WHAT NEEDS TO BE DONE> Return exactly the span of lines in the following data that opens with the line containing "subtotal: 16550.00 -> 13850.00" and closes with the line containing "total: 15292.20 -> 12836.25". Include nothing else.

MATERIAL FOR THE TASK>
★ ★ ★ ★

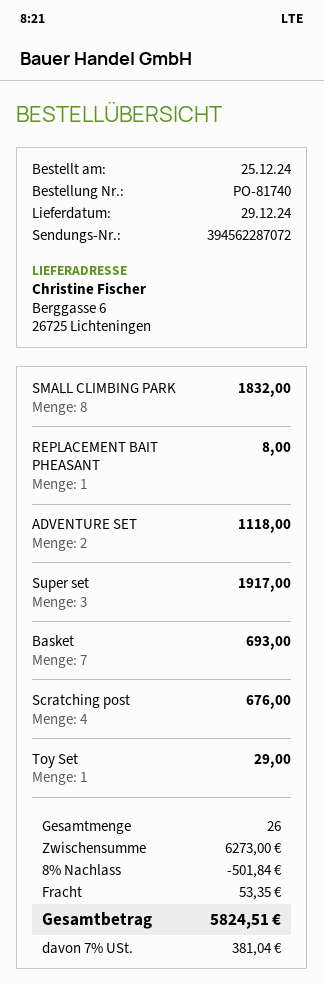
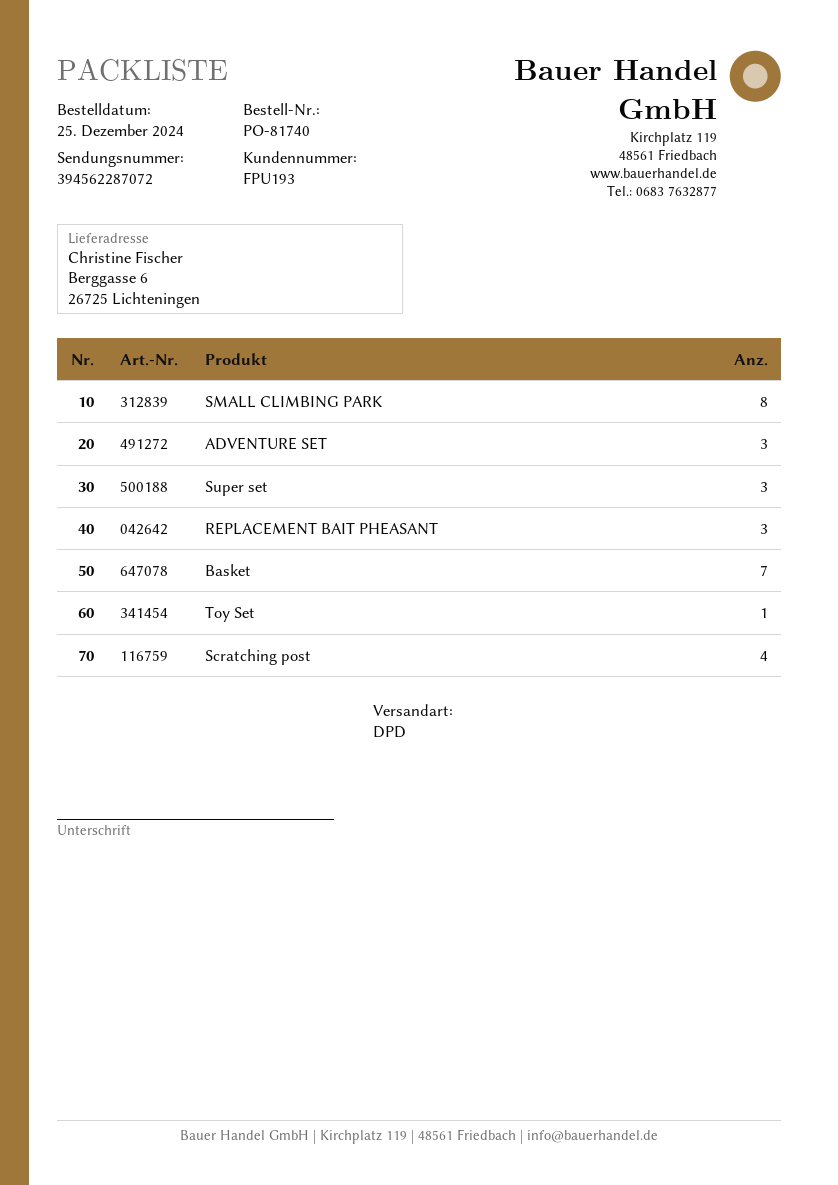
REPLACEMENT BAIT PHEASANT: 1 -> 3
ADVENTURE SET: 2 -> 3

★ ★ ★ ★

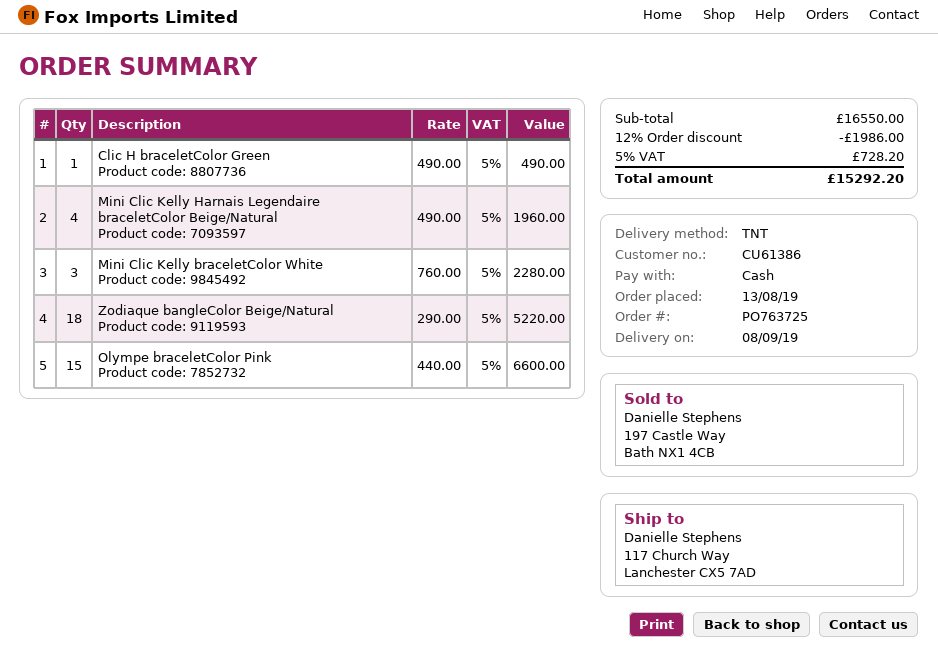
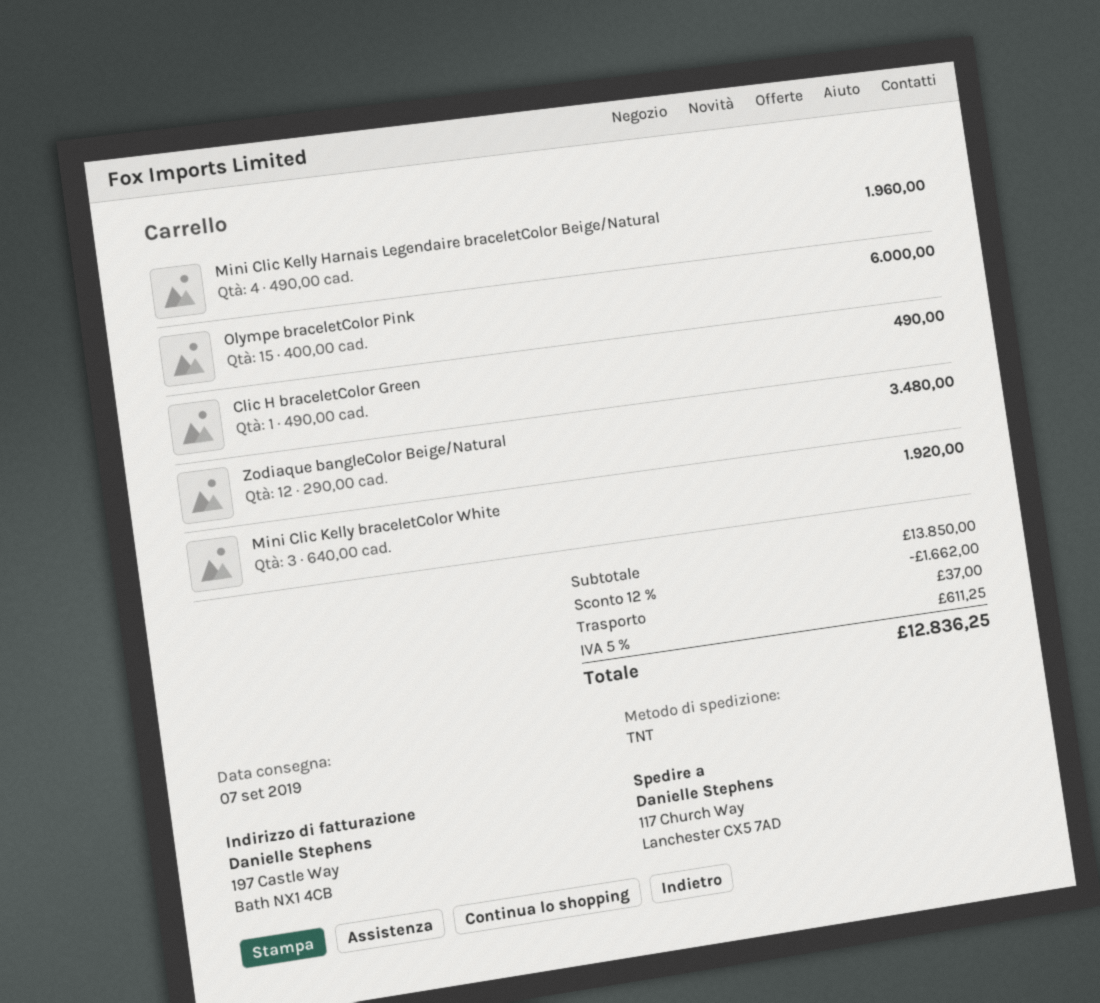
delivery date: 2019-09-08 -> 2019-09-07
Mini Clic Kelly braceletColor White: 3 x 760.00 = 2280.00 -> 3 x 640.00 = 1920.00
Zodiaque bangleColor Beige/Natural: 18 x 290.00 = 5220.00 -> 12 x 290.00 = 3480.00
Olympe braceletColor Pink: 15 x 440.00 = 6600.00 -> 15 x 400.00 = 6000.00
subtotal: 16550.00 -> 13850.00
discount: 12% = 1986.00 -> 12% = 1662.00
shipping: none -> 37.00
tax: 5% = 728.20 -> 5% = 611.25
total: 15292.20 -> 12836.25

★ ★ ★ ★

FINISHED TASK>
subtotal: 16550.00 -> 13850.00
discount: 12% = 1986.00 -> 12% = 1662.00
shipping: none -> 37.00
tax: 5% = 728.20 -> 5% = 611.25
total: 15292.20 -> 12836.25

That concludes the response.